Exercise »
Would you please repeat exactly the entries below, starting at the line with "background: #0f766e ->" and ending at the line with "width: 1004px ->", and nothing outside that range? Leave out the pictures.

++++ Supplied information

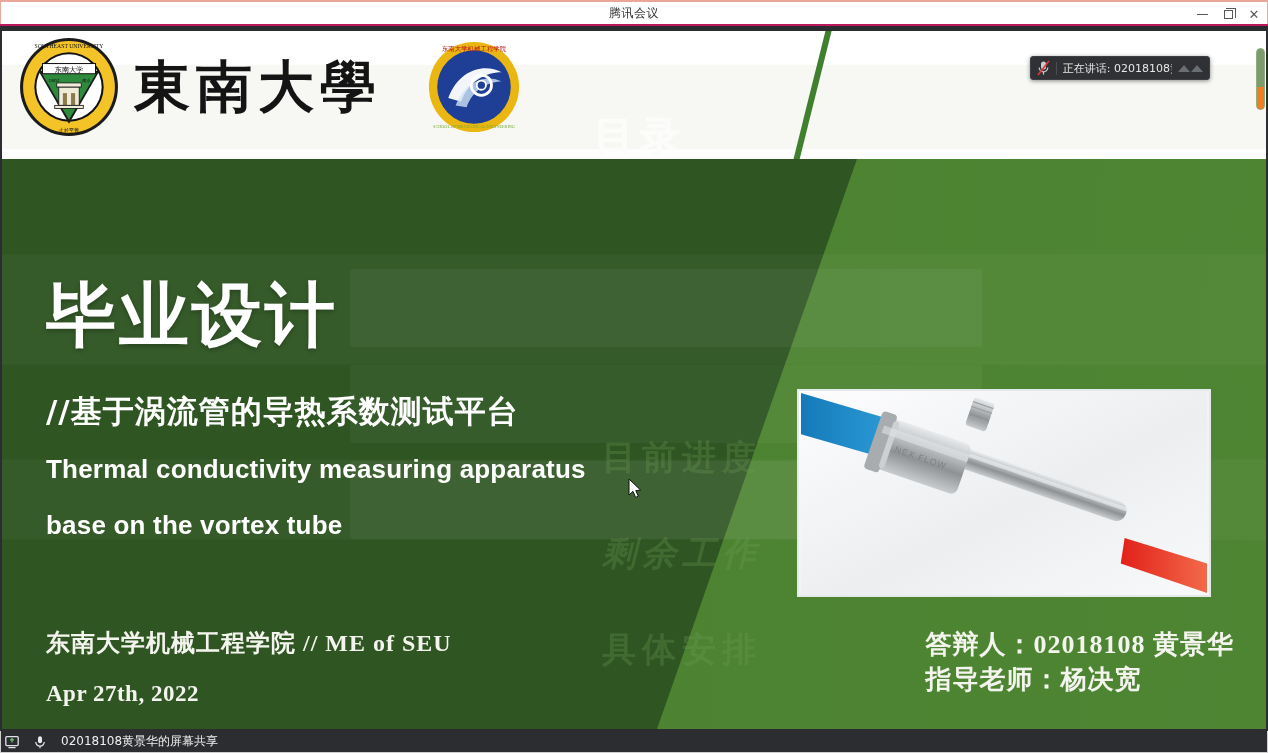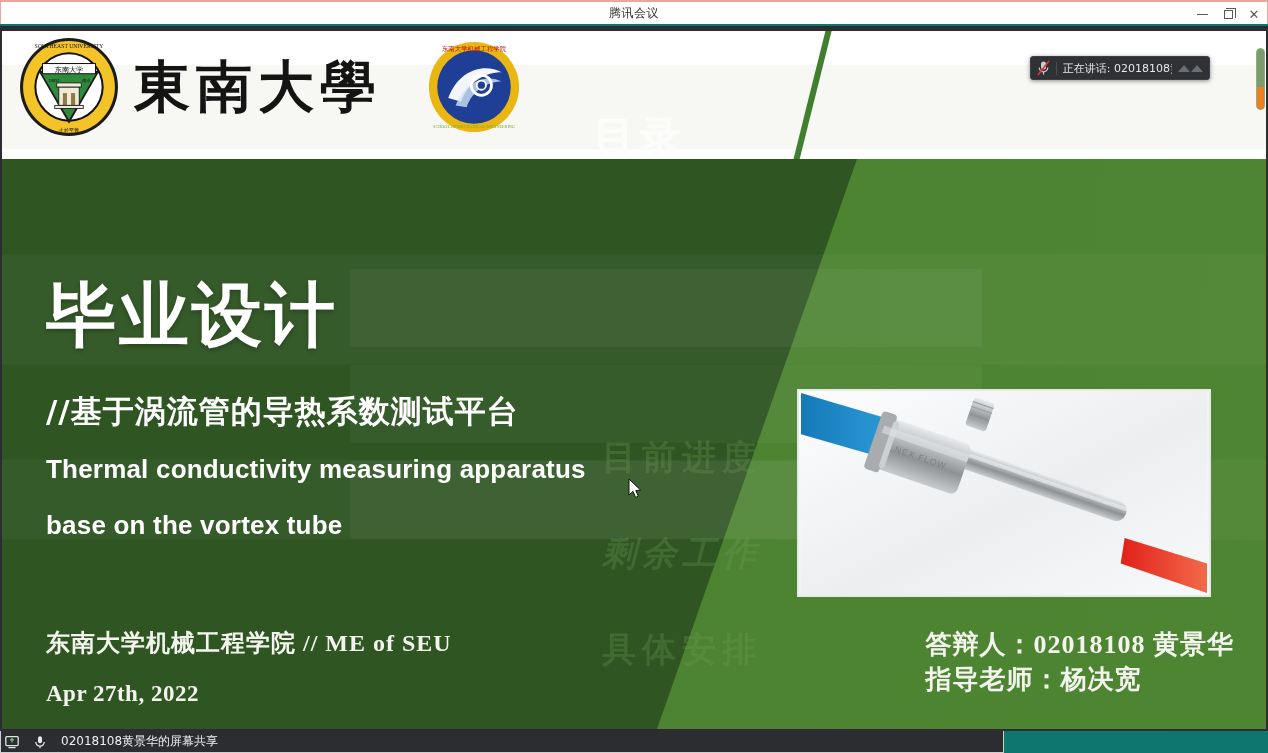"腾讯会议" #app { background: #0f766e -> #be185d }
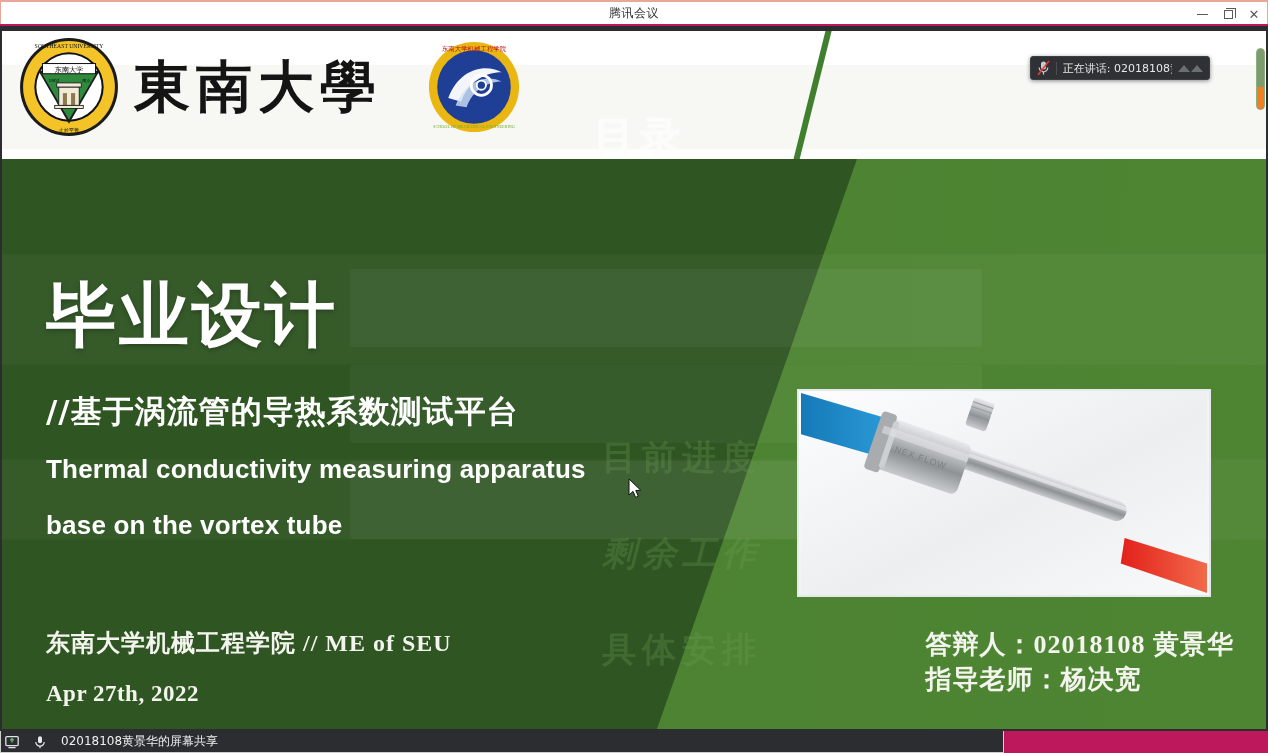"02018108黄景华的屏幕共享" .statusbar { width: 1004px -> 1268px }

++++++++
++++ Supplied information

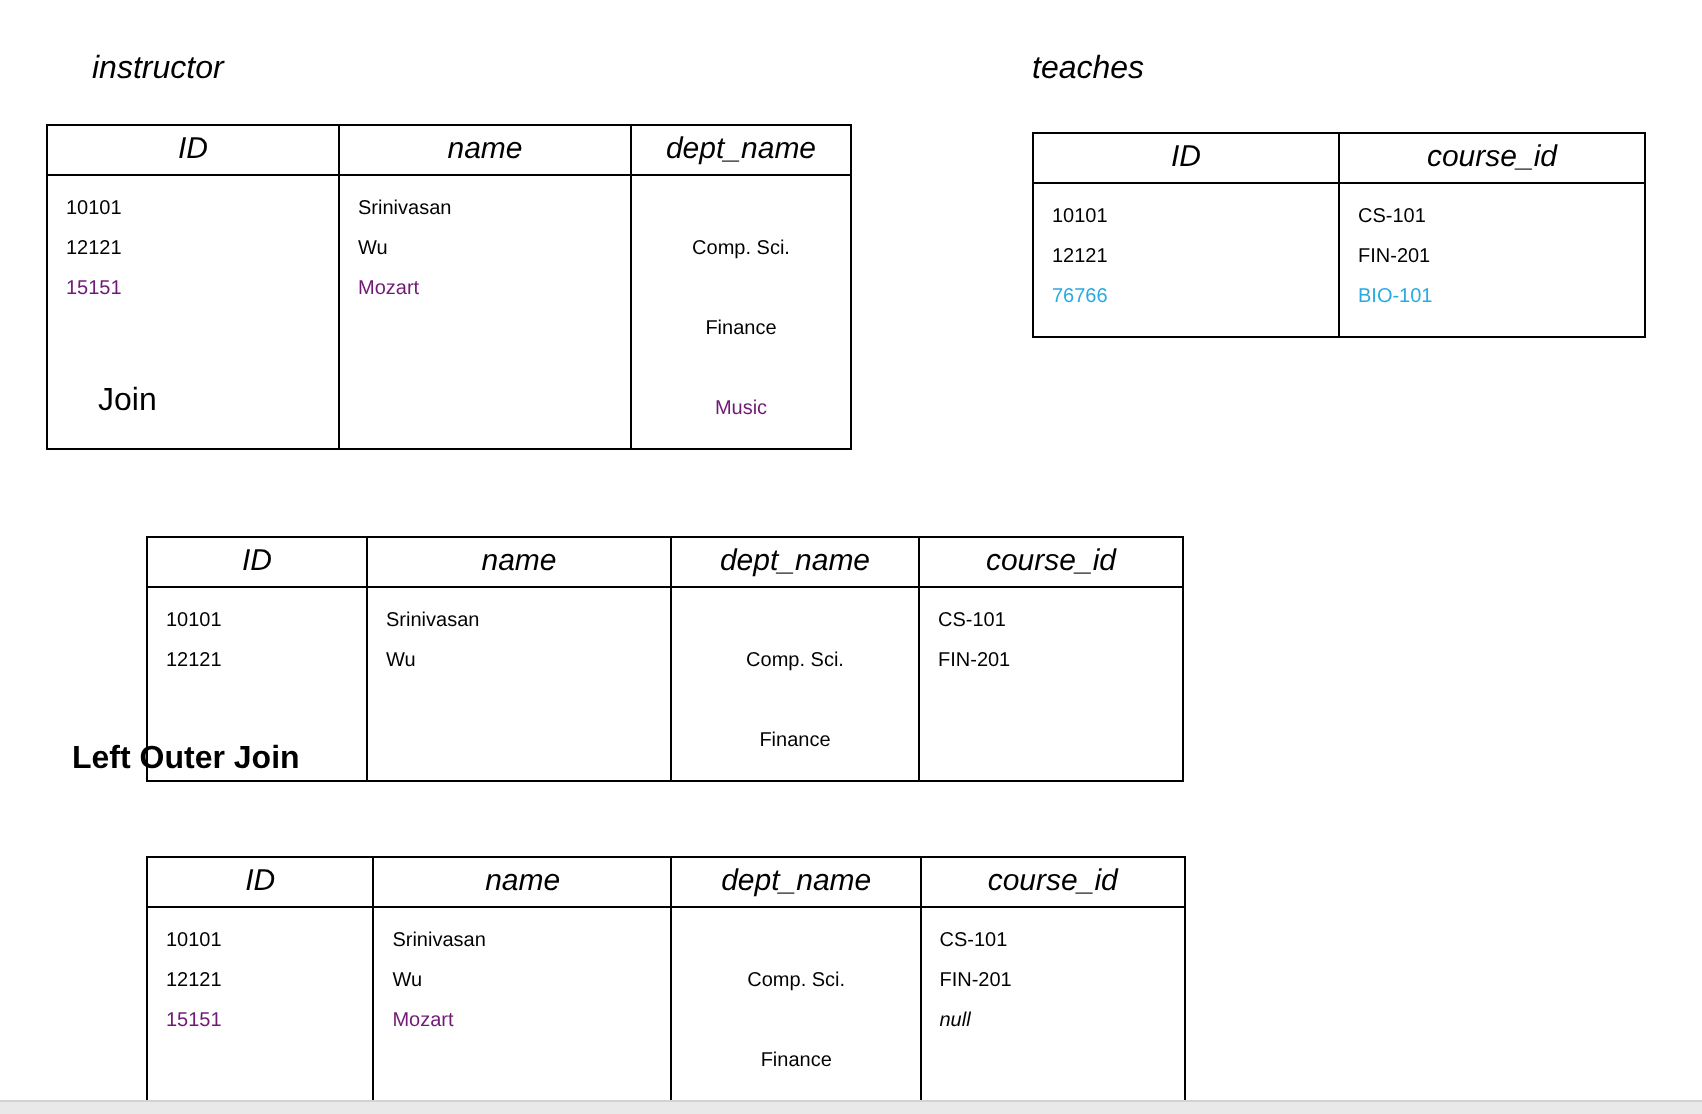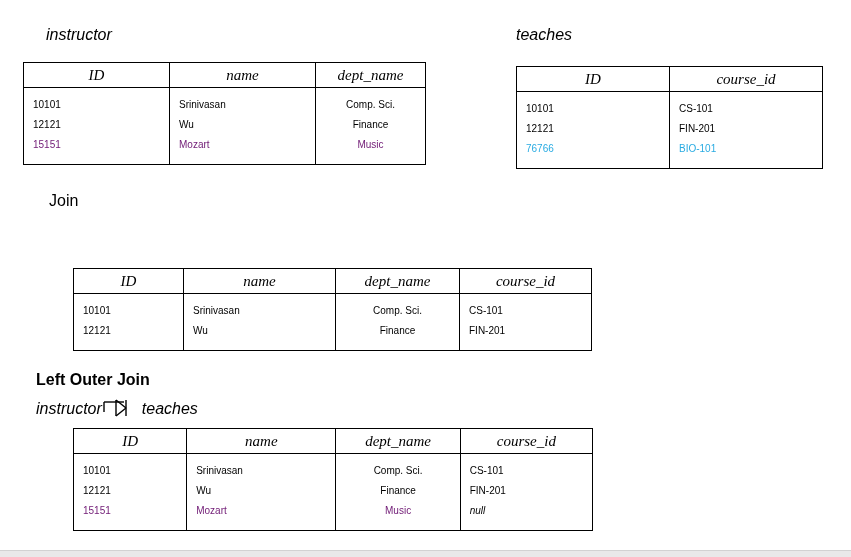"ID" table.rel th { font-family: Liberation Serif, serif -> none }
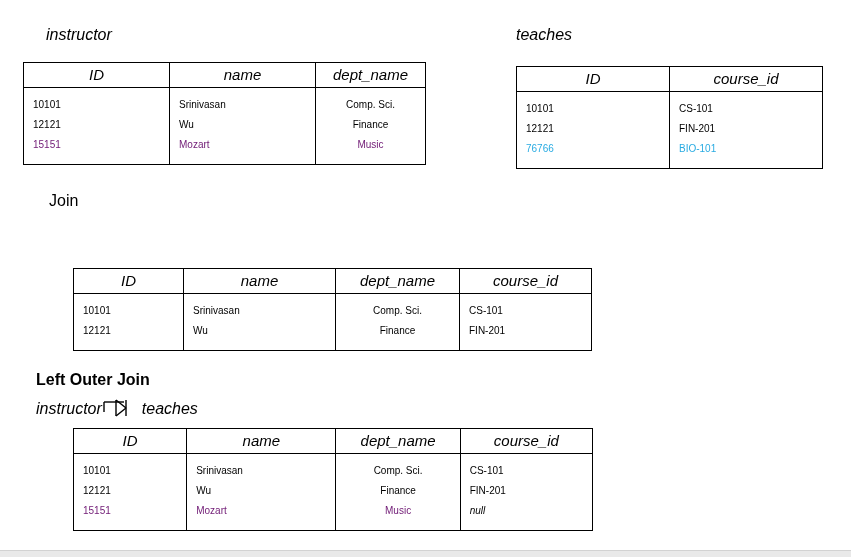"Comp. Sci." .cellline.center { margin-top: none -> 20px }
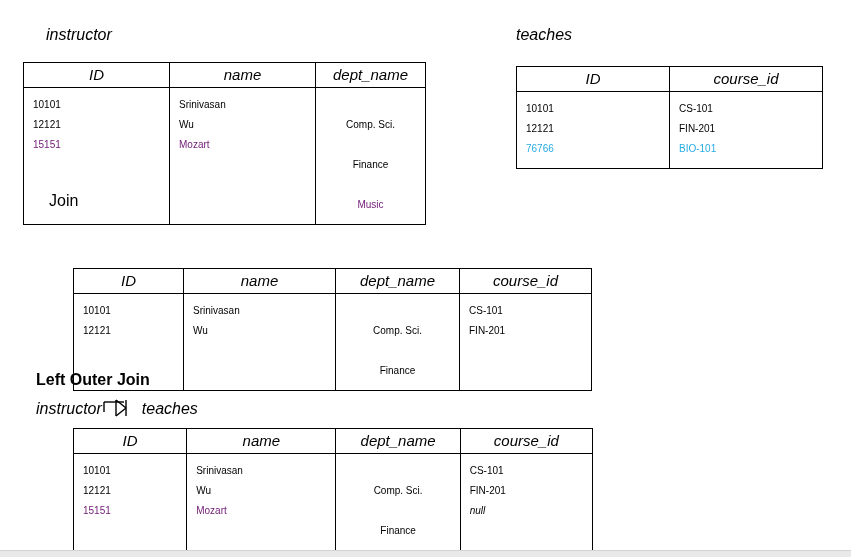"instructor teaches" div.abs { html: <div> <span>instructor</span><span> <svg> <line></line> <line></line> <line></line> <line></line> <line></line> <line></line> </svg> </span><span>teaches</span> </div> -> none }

++++++++
++++ Supplied information

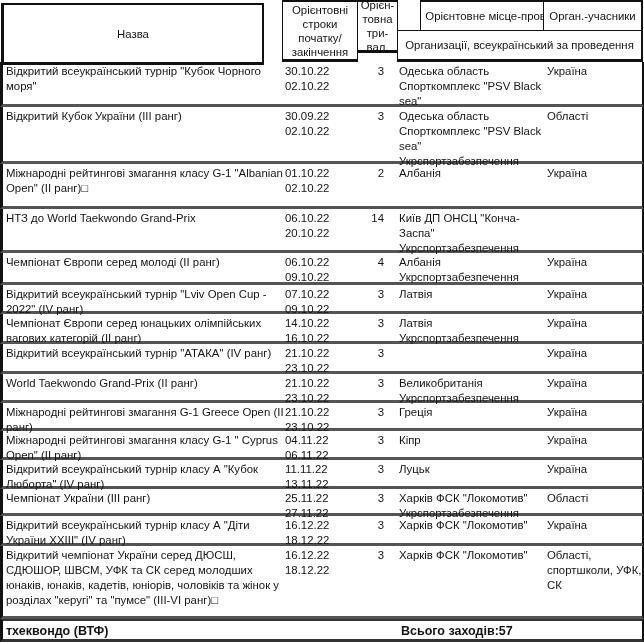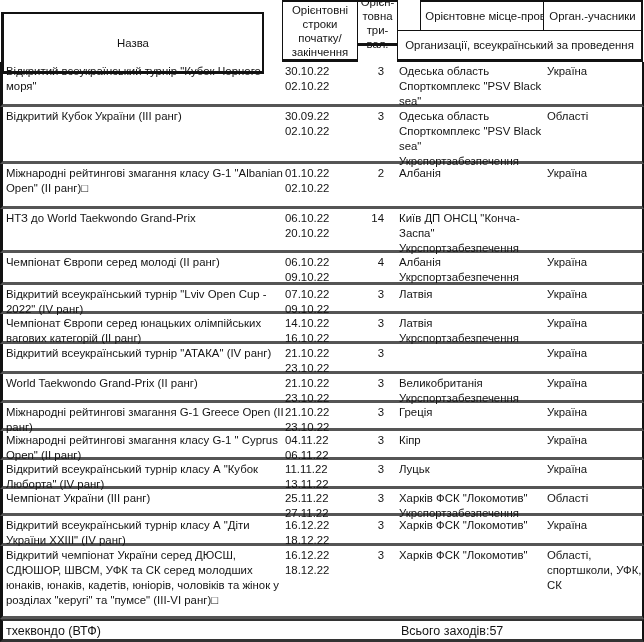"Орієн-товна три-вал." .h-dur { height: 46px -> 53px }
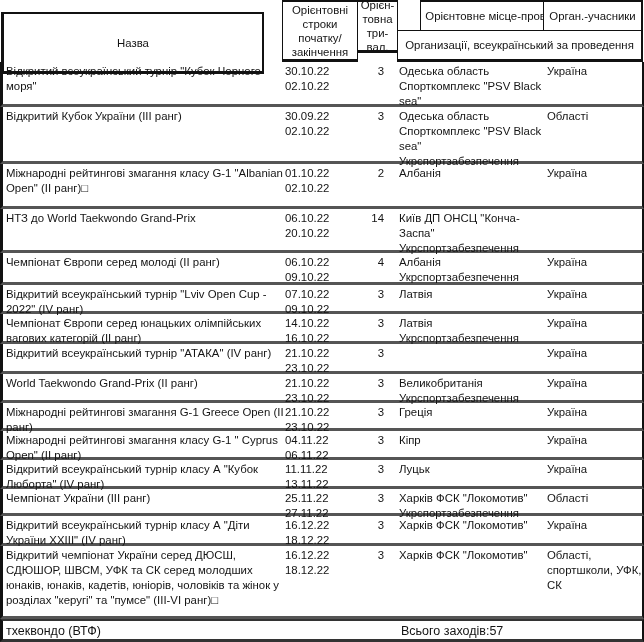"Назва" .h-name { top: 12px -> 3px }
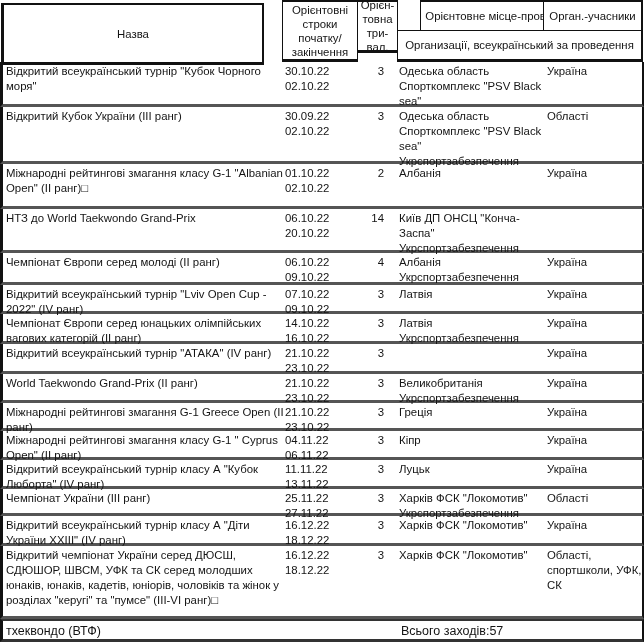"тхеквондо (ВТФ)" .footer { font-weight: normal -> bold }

++++++++

Answer for this exercise »
"腾讯会议" #app { background: #0f766e -> #be185d }
"02018108黄景华的屏幕共享" .statusbar { width: 1004px -> 1268px }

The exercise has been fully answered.